+++ Dataset records +++

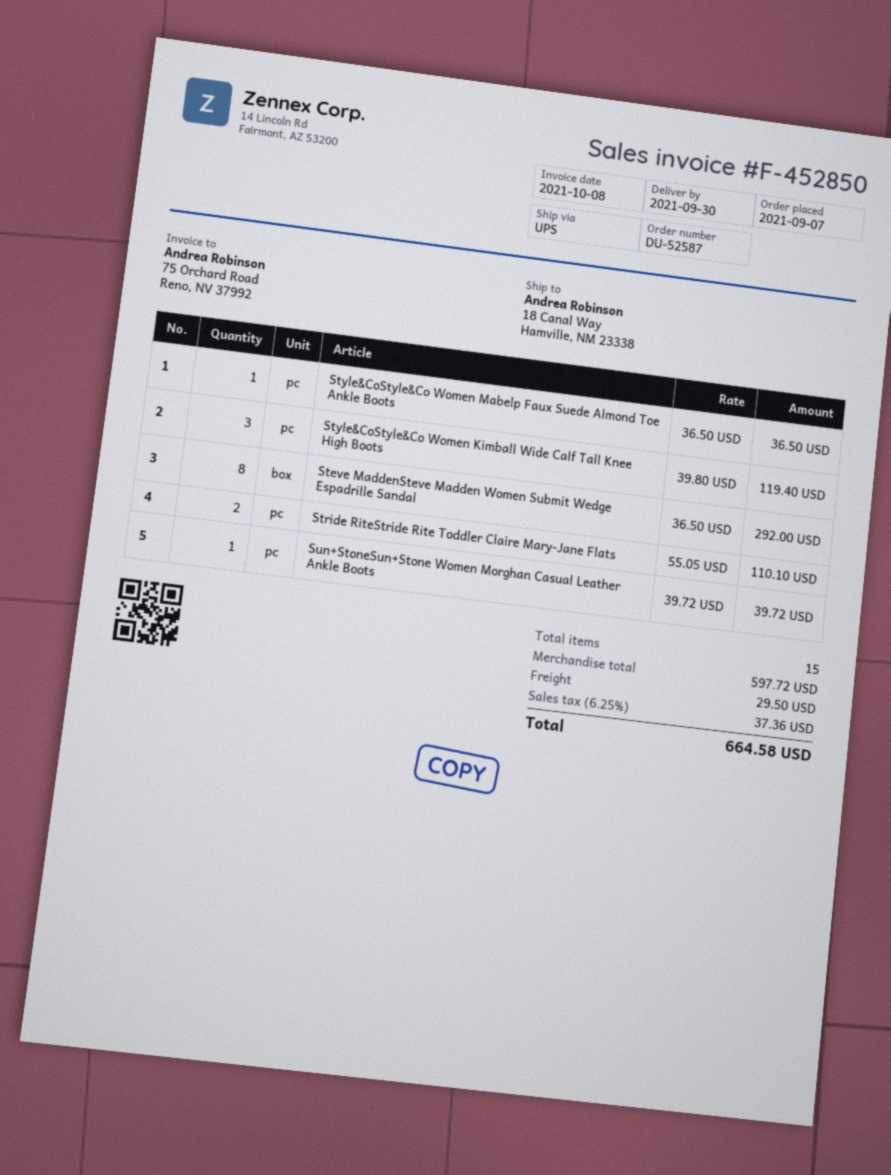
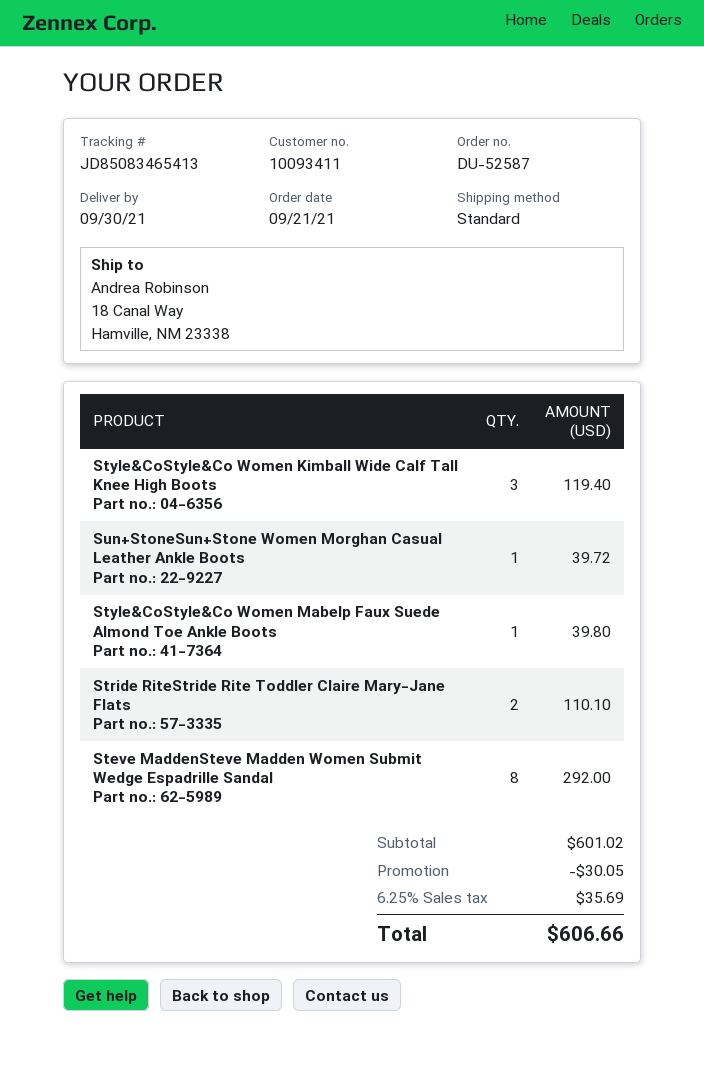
order date: 2021-09-07 -> 2021-09-21
shipping method: UPS -> standard
Style&CoStyle&Co Women Mabelp Faux Suede Almond Toe Ankle Boots: 1 for 36.50 -> 1 for 39.80
subtotal: 597.72 -> 601.02
discount: none -> 30.05
shipping: 29.50 -> none
tax: 6.25% = 37.36 -> 6.25% = 35.69
total: 664.58 -> 606.66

+++

**Action item**: From the records above, return each line that includes "shipping".

**Task output**:
shipping method: UPS -> standard
shipping: 29.50 -> none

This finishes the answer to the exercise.